Mac blinked a tear from her lashes and smiled back.
“M’lady said we could be part of the council of war,” reminded Raven.
“Oiy,” added his brother. “There are things that guttersnipes can see and do that won’t attract attention.”
Wrexford doubted that Charlotte would find that unsettling thought a point in their favor. For now, however, he forced his thoughts back to the moment.
“The current council of war is over,” he replied. “Once I finish making some initial inquiries, we’ll decide on our next moves.” To Sheffield, he added, “Which for us should include making a visit to the docklands tonight—to see what dark mischief Taviot and his cohorts have hidden there.”
CHAPTER 20
Charlotte put down her pen and leaned back to study her drawing. It might be more provocative than Wrexford would like. However, she felt that she had erred on the side of caution, saying just enough to raise questions about who would profit from winning the race to build a revolutionary oceangoing nautical propulsion system without stirring overly lurid speculation.
If the government found that uncomfortable, so be it.
“Perhaps they will even thank me for it,” she whispered as she picked up a brush and began to add colored washes to the inked lines. Assuming the attack on their own Royal Navy laboratory had not been a cunning ruse.
With Lord Grentham and his cadre of clandestine operatives, one could never be certain.
Cat and mouse. Though in this case the cat was no mere tabby but a shadowy panther with razor-sharp teeth and claws.
A shiver touched her spine, but Charlotte shook it off.
“Perhaps I’ve been too careful of late,” she said, “allowing all my concerns—Wrex’s pain, Mac’s silence, Peregrine’s imminent departure—to make me tread with too tentative a step.”
I need to slip out of a lady’s confining layers of silk and don unfettered urchin rags.
She quickly finished painting in the last of the highlights on her drawing, then rose and headed to her bedchamber. Wrexford had returned earlier in the evening, armed with the information that Taviot had indeed been part of a diplomatic delegation to the Peninsula. A friend within the Foreign Office had given him a dossier filled with the specifics of the group’s duties and travels, but that had been set aside for later. They had both agreed that tonight was a time for action. Wrexford and Sheffield were headed to Dowgate Wharf. While she had proposed her own mission.
A tug loosened the ties of her gown, and a sinuous shrug had her skirts pooled on the carpet.A mission that fits me like a kidskin glove.
After pulling on a pair of threadbare breeches and tattered boots, Charlotte paused to pick up a package wrapped in oilskin, then hurried down the corridor to fetch Raven and Hawk for a foray into the slums of Seven Dials. She had already informed Peregrine that she couldn’t allow him to be part of the mission.
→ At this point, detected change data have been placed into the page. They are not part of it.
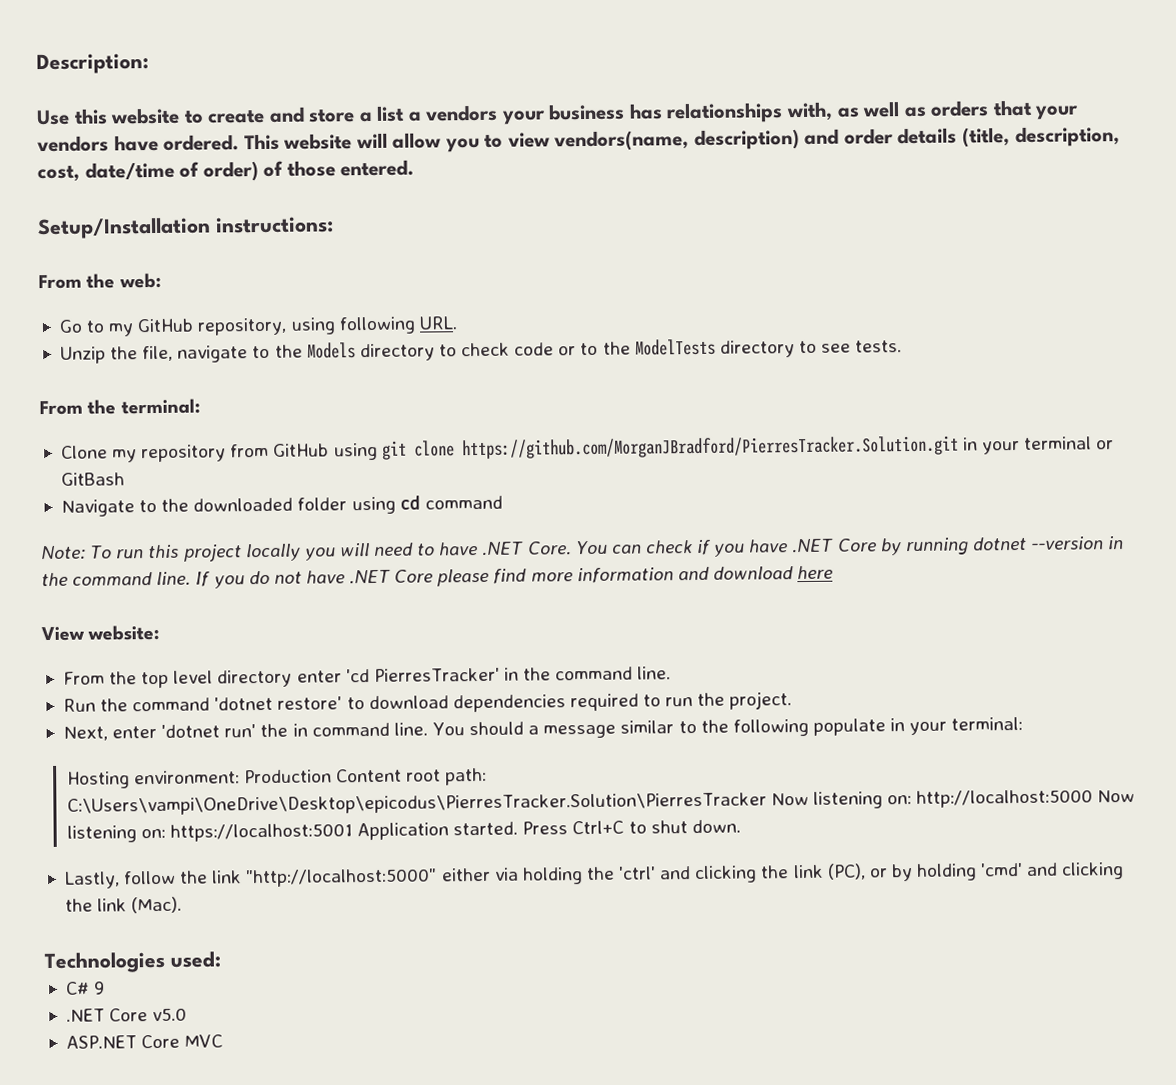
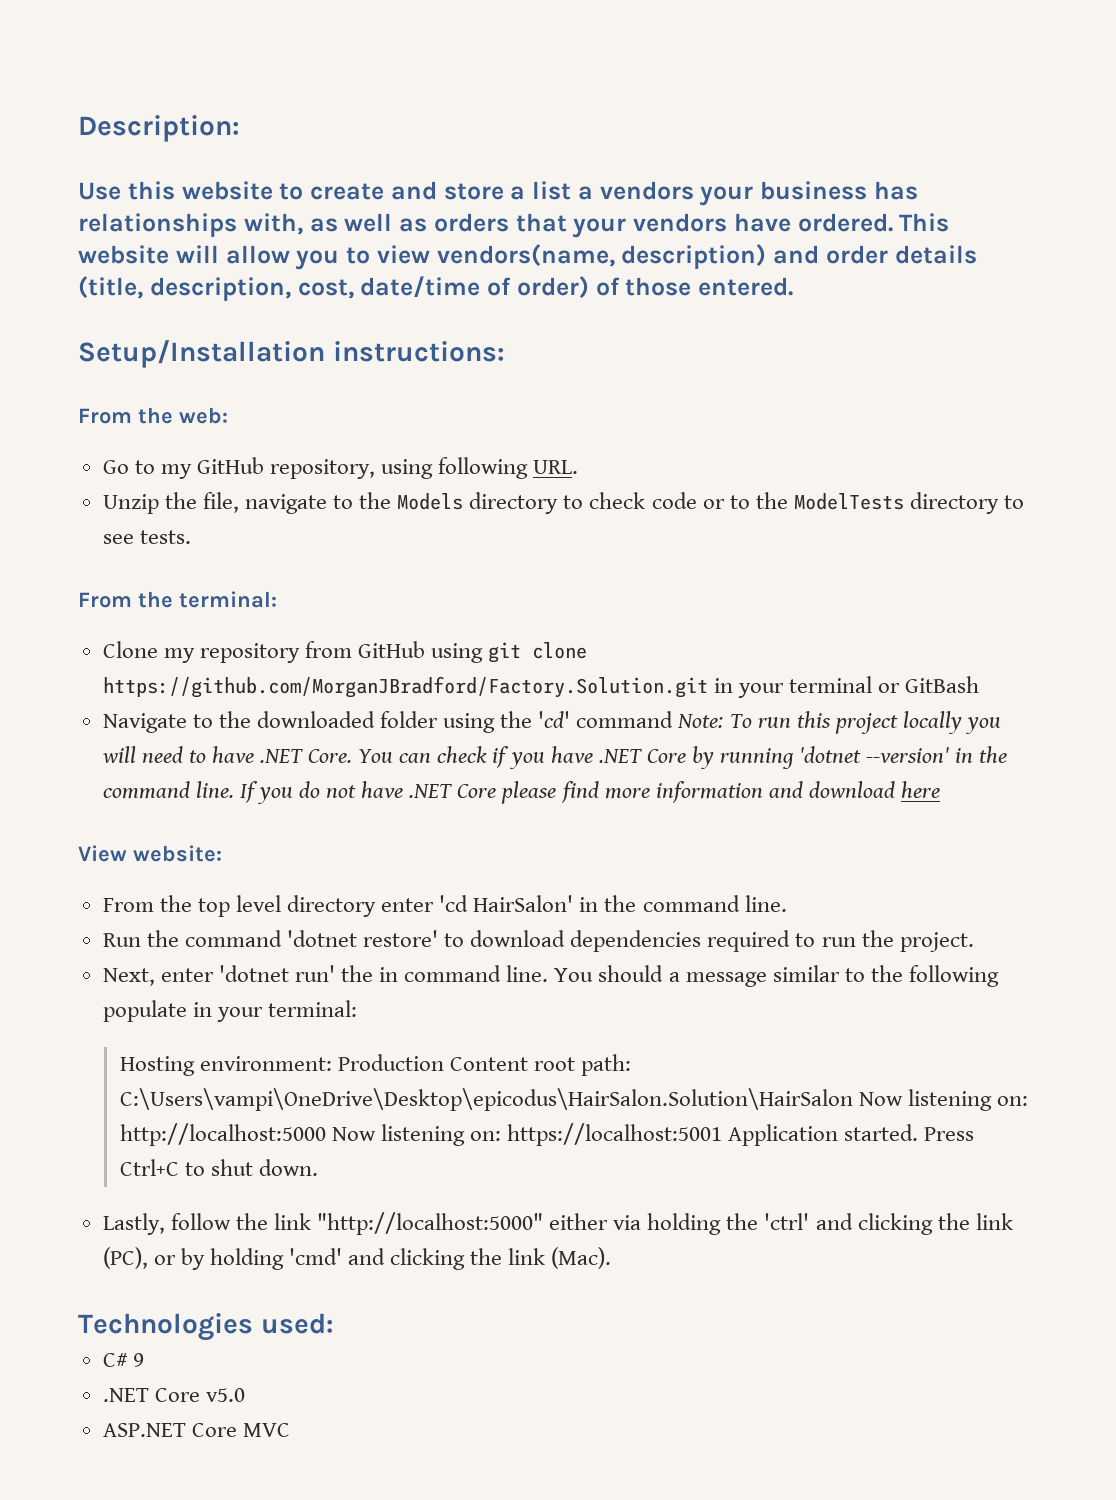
- Clone my repository from GitHub using git clone https://github.com/MorganJBradford/PierresTracker.Solution.git in your terminal or GitBash
+ Clone my repository from GitHub using git clone https://github.com/MorganJBradford/Factory.Solution.git in your terminal or GitBash
- Navigate to the downloaded folder using cd command
- Note: To run this project locally you will need to have .NET Core.
+ Navigate to the downloaded folder using the 'cd' command Note: To run this project locally you will need to have .NET Core.
- You can check if you have .NET Core by running dotnet --version in the command line.
+ You can check if you have .NET Core by running 'dotnet --version' in the command line.
- From the top level directory enter 'cd PierresTracker' in the command line.
+ From the top level directory enter 'cd HairSalon' in the command line.
- Hosting environment: Production Content root path: C:\Users\vampi\OneDrive\Desktop\epicodus\PierresTracker.Solution\PierresTracker Now listening on: http://localhost:5000 Now listening on: https://localhost:5001 Application started.
+ Hosting environment: Production Content root path: C:\Users\vampi\OneDrive\Desktop\epicodus\HairSalon.Solution\HairSalon Now listening on: http://localhost:5000 Now listening on: https://localhost:5001 Application started.

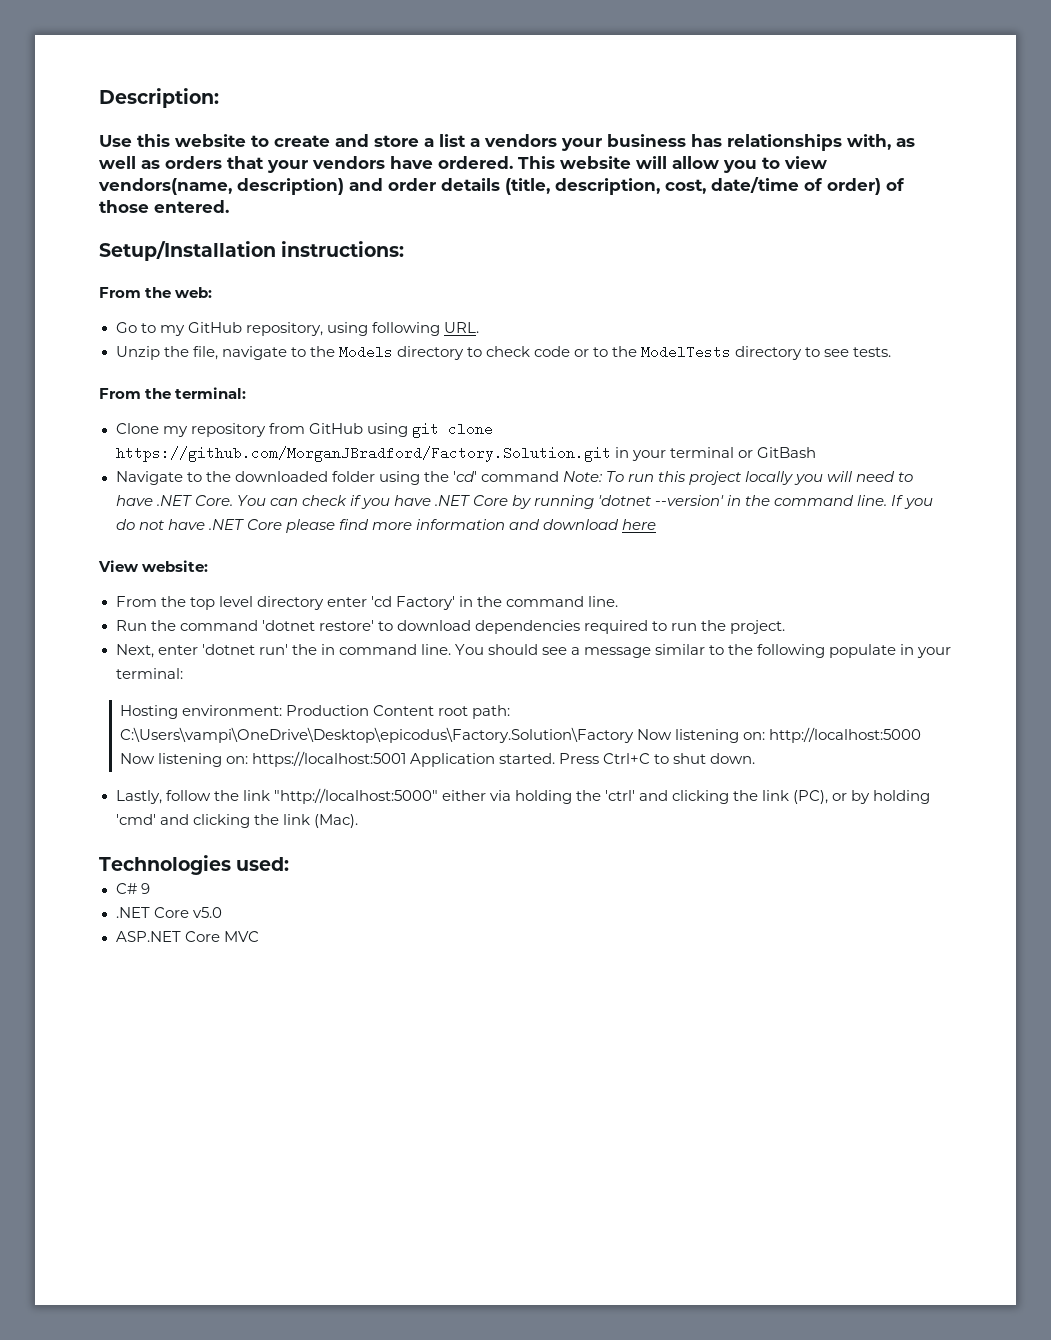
- From the top level directory enter 'cd HairSalon' in the command line.
+ From the top level directory enter 'cd Factory' in the command line.
- You should a message similar to the following populate in your terminal:
+ You should see a message similar to the following populate in your terminal:
- Hosting environment: Production Content root path: C:\Users\vampi\OneDrive\Desktop\epicodus\HairSalon.Solution\HairSalon Now listening on: http://localhost:5000 Now listening on: https://localhost:5001 Application started.
+ Hosting environment: Production Content root path: C:\Users\vampi\OneDrive\Desktop\epicodus\Factory.Solution\Factory Now listening on: http://localhost:5000 Now listening on: https://localhost:5001 Application started.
The boy had taken the announcement with his usual quiet good grace. But Charlotte knew that it had cut him to the quick.
Perhaps the package of newly arrived scientific books that Tyler had ordered from Hatchards would help assuage his disappointment.
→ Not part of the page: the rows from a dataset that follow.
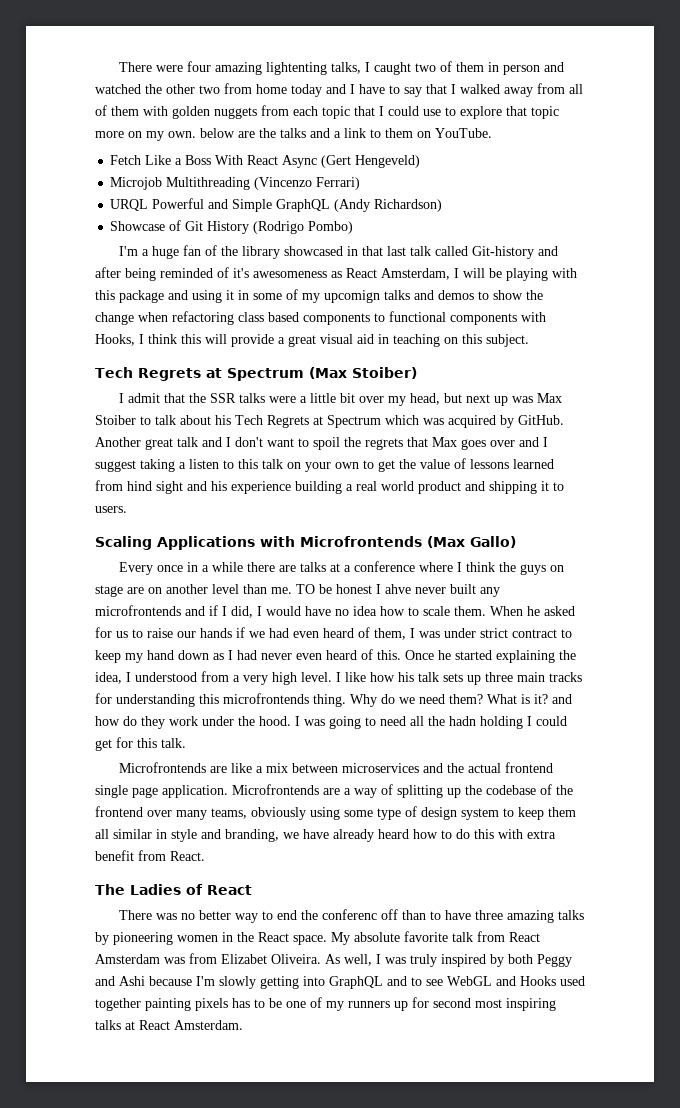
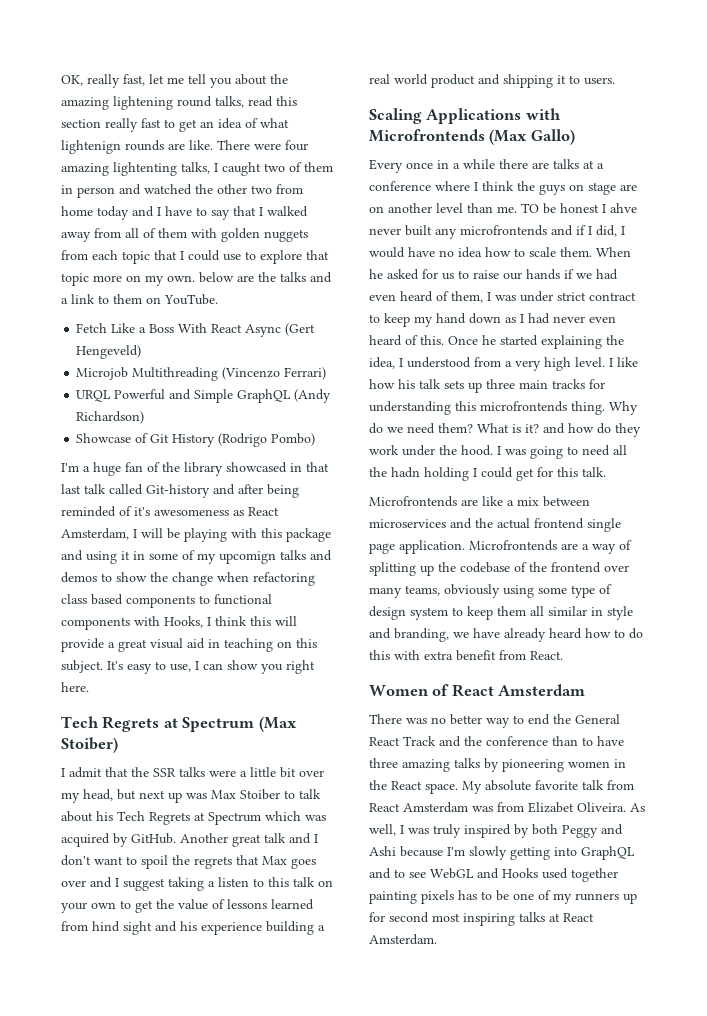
+ OK, really fast, let me tell you about the amazing lightening round talks, read this section really fast to get an idea of what lightenign rounds are like.
+ It's easy to use, I can show you right here.
- The Ladies of React
+ Women of React Amsterdam
- There was no better way to end the conferenc off than to have three amazing talks by pioneering women in the React space.
+ There was no better way to end the General React Track and the conference than to have three amazing talks by pioneering women in the React space.

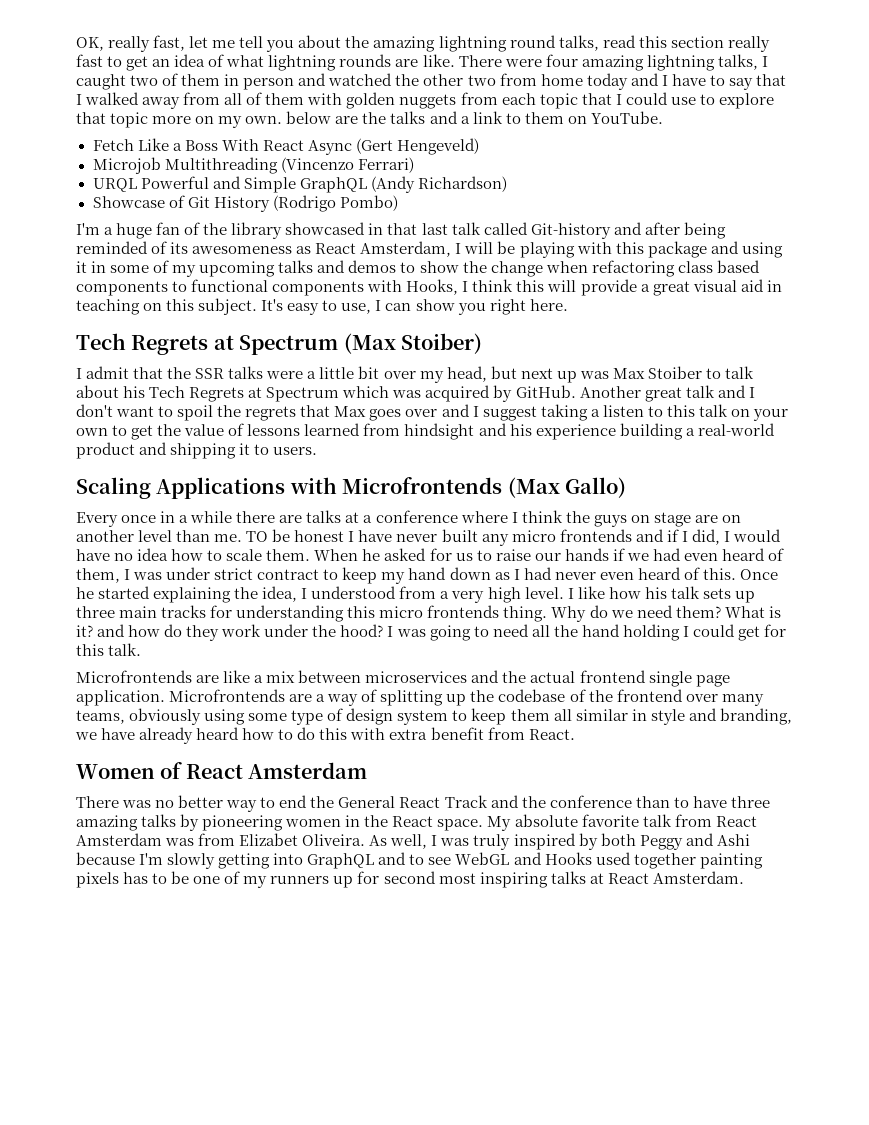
- OK, really fast, let me tell you about the amazing lightening round talks, read this section really fast to get an idea of what lightenign rounds are like.
+ OK, really fast, let me tell you about the amazing lightning round talks, read this section really fast to get an idea of what lightning rounds are like.
- There were four amazing lightenting talks, I caught two of them in person and watched the other two from home today and I have to say that I walked away from all of them with golden nuggets from each topic that I could use to explore that topic more on my own. below are the talks and a link to them on YouTube.
+ There were four amazing lightning talks, I caught two of them in person and watched the other two from home today and I have to say that I walked away from all of them with golden nuggets from each topic that I could use to explore that topic more on my own. below are the talks and a link to them on YouTube.
- I'm a huge fan of the library showcased in that last talk called Git-history and after being reminded of it's awesomeness as React Amsterdam, I will be playing with this package and using it in some of my upcomign talks and demos to show the change when refactoring class based components to functional components with Hooks, I think this will provide a great visual aid in teaching on this subject.
+ I'm a huge fan of the library showcased in that last talk called Git-history and after being reminded of its awesomeness as React Amsterdam, I will be playing with this package and using it in some of my upcoming talks and demos to show the change when refactoring class based components to functional components with Hooks, I think this will provide a great visual aid in teaching on this subject.
- Another great talk and I don't want to spoil the regrets that Max goes over and I suggest taking a listen to this talk on your own to get the value of lessons learned from hind sight and his experience building a real world product and shipping it to users.
+ Another great talk and I don't want to spoil the regrets that Max goes over and I suggest taking a listen to this talk on your own to get the value of lessons learned from hindsight and his experience building a real-world product and shipping it to users.
- TO be honest I ahve never built any microfrontends and if I did, I would have no idea how to scale them.
+ TO be honest I have never built any micro frontends and if I did, I would have no idea how to scale them.
- I like how his talk sets up three main tracks for understanding this microfrontends thing.
+ I like how his talk sets up three main tracks for understanding this micro frontends thing.
- What is it? and how do they work under the hood.
+ What is it? and how do they work under the hood?
- I was going to need all the hadn holding I could get for this talk.
+ I was going to need all the hand holding I could get for this talk.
She quickened her steps. Wishful thinking, perhaps. But it couldn’t be helped.
* * *
Wrexford rapped on the trap of the hackney, bringing it to a halt in an unlit side street near London Bridge. “It’s best that we get out here and go the rest of the way by foot,” he said to Sheffield.
As he climbed down, a fug of unpleasant odors assaulted his nostrils, the stink of low tide twining with the earthy smells of rotting garbage and open cesspools.
“The laboratory is located in a cul-de-sac off the northeast corner of Dowgate Wharf,” he added. After some argument about the dangers, the Weasels had been allowed to reconnoiter the area just before dusk—that section of the docklands was rife with urchins and day laborers looking for any way to earn a crust of bread—and discovering the exact location of the consortium’s clandestine workspace had proved easy.
The earl looked around at the aged warehouses sagging cheek to jowl against each other. “Stay alert,” he cautioned as they started forward into the gloom.
“Are you expecting trouble?” His friend was also checking the surroundings, though the weak dribble of moonlight did little to penetrate the shadows. “The consortium has no reason to suspect that we are aware of this location.”
“Any number of things can go wrong when attempting an illegal search.” Wrexford stopped to peer into a black-on-black sliver of space between two buildings. “You ought to know that by now.”
He pulled a pair of black knitted toques from his pockets. “Leave your hat here and put this on. Pull it low on your brow to hide your hair. The thick cuff will shadow your features.”
“But I’m very fond of this hat.”
“You’ll have no need of it for quite some time if we’re spotted by the night watchmen and hauled off to Newgate Prison.” He switched his own head covering and signaled for them to resume walking.
A breeze pulled at a rusted sign hanging above a padlocked door, setting off a fitful groaning that amplified the aura of tension in the air.